WENI
- Corning, New York; United States;
- Frequency: 1450 kHz
- Branding: Bigfoot Legends 102.9–103.3

Programming
- Format: Classic country

Ownership
- Owner: Seven Mountains Media; (Southern Belle, LLC);
- Sister stations: WMAJ, WENI-FM, WPHD

History
- First air date: November 1949 (as WCLI)
- Former call signs: WCLI (1949–2004)
- Call sign meaning: similar to WENY

Technical information
- Licensing authority: FCC
- Facility ID: 53610
- Class: C
- Power: 1,000 watts day; 930 watts night;
- Translators: 102.9 W275DD (Elmira); 103.3 W277DG (Corning);

Links
- Public license information: Public file; LMS;
- Webcast: Listen live
- Website: bigfootlegendsny.com

= WENI (AM) =

Radio station in Corning, New York

WENI (1450 AM) is a radio station licensed to Corning, New York, and serving the Elmira-Corning radio market. It is owned by Seven Mountains Media and airs a classic country format, branded as "Bigfoot Legends". It broadcasts with 1,000 watts day and night on 1450 kHz from studios in South Corning, New York.

==History==
The station was founded as WCLI by the Corning Leader newspaper in November 1949 as the first AM station licensed to Corning and the fourth station in the market. It joined FM station WKNP, which had signed on in 1947 and was Corning's first station. Both were owned by the Leader and broadcast from its building, then located at Erie Avenue (now Dennison Parkway) and Walnut Street in Corning. Long time radio engineer, Mark Saia, reports that his father, Frank Saia, and Bob Shaddock were the first two broadcasters hired. Both on the same day.

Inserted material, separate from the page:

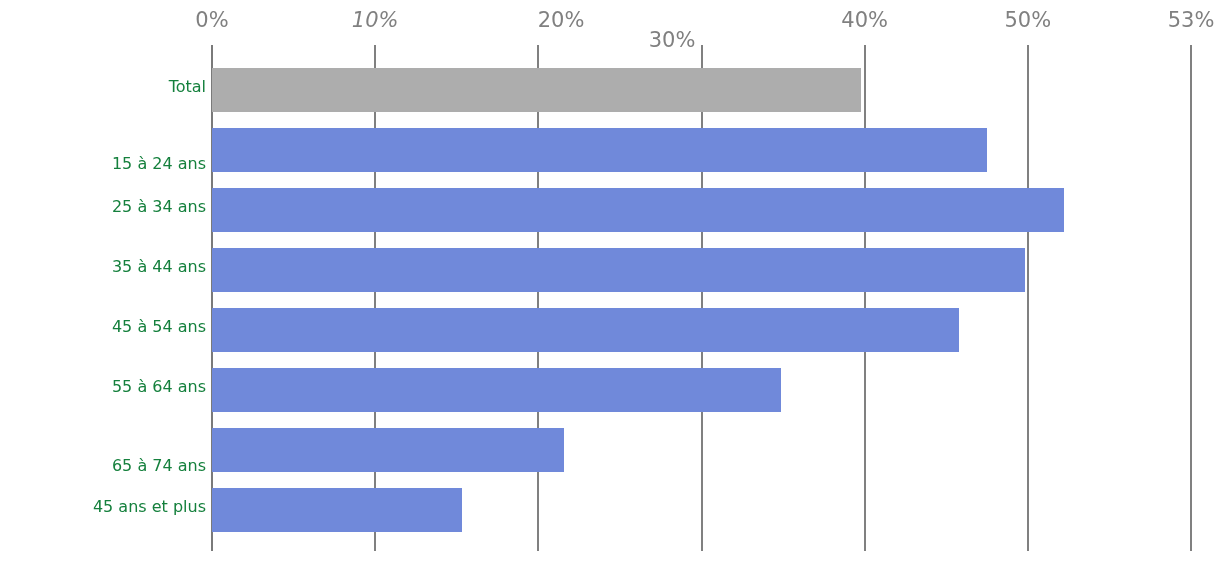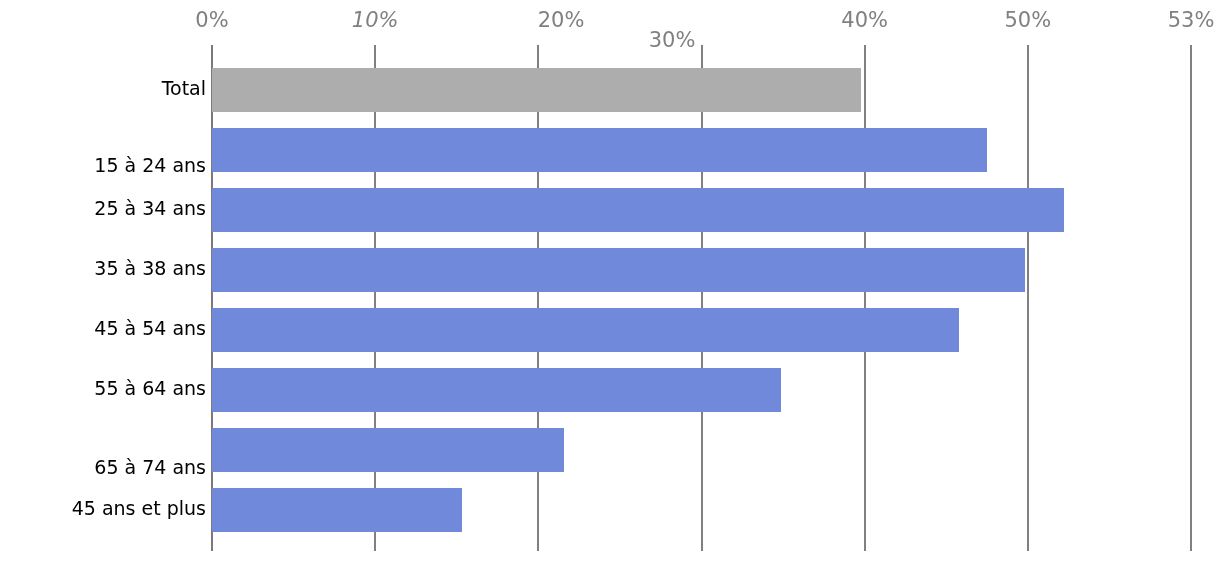"Total" .cat-label { color: #000000 -> #15803d; font-size: 19px -> 16px }
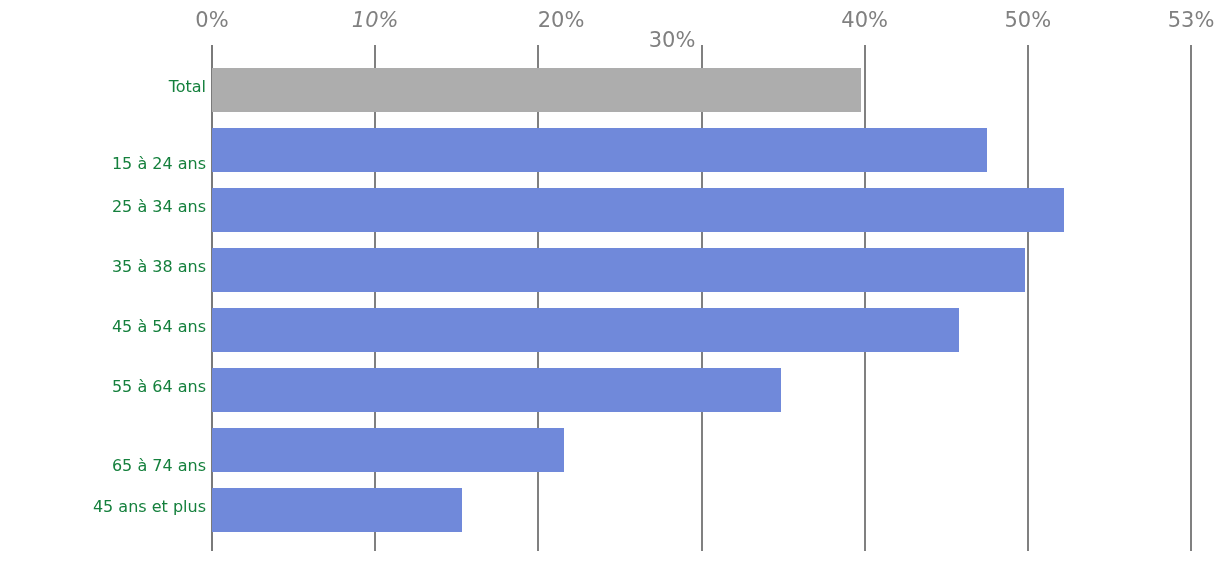"35 à 38 ans" div.cat-label { text: 38 -> 44 }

The Erie Railroad mainline passed nearby and passing freight and passenger trains used to shake the building—and the recorded music on the turntables, according to Leader columnist Dick Peer.

Disc jockey Bob Shaddock, who became one of the market's iconic radio personalities, developed the skill of picking up the needle from the 78 RPM records and making announcements while trains passed, according to Peer.

The Leader sold the stations in 1953. Though the FM station changed call letters a few times (and frequency once), the stations remained linked until 1997, when owner Sabre Communications sold WCLI to Eolin Broadcasting Inc.

While the FM station had a 50,000-watt signal that could be heard throughout the market, WCLI was a Class C local station broadcasting with 1,000 watts on a so-called graveyard frequency. In addition, the ground conductivity was poor at its Denmark Hill tower site, so the AM station could barely be heard at night outside Corning.

In the 1980s, WCLI was a soft adult contemporary station. In 1990, it switched to talk radio, anchored by The Rush Limbaugh Show. WCLI was among the first stations to sign on as an affiliate of the show.

WCLI remained a talk station after the sale to Eolin. However, the terms of the sale called for the rights to broadcast Limbaugh and other popular shows to remain with Sabre. WCLI programming then included Dr. Joy Browne and Bob Grant, along with other shows on the WOR Radio Network.

After Eolin assumed management of WENY in Elmira through a local marketing agreement with White Broadcasting, WCLI programming was simulcast on WENY. The latter station, like WCLI, is a class C station. Together, the two stations effectively cover the market.

In 2003, Eolin Broadcasting sold all of the stations to Route 81 Radio, based in Hazleton, Pennsylvania. Route 81 switched WCLI's call letters to WENI in 2004 to make the call letters of its simulcasting stations similar.

WENI eventually ended up in the hands of Sound Communications, which by 2018 was an affiliated company with Waypoint Media. In late 2019, Sound and Waypoint struck an agreement to be acquired by Standard Media, a sale that was never consummated; Seven Mountains Media then purchased the stations in 2021.

On January 20, 2022, WENI changed its format to classic country branded as "Bigfoot Legends", as a cross-branding operation with its mainstream country sister stations, "Bigfoot Country".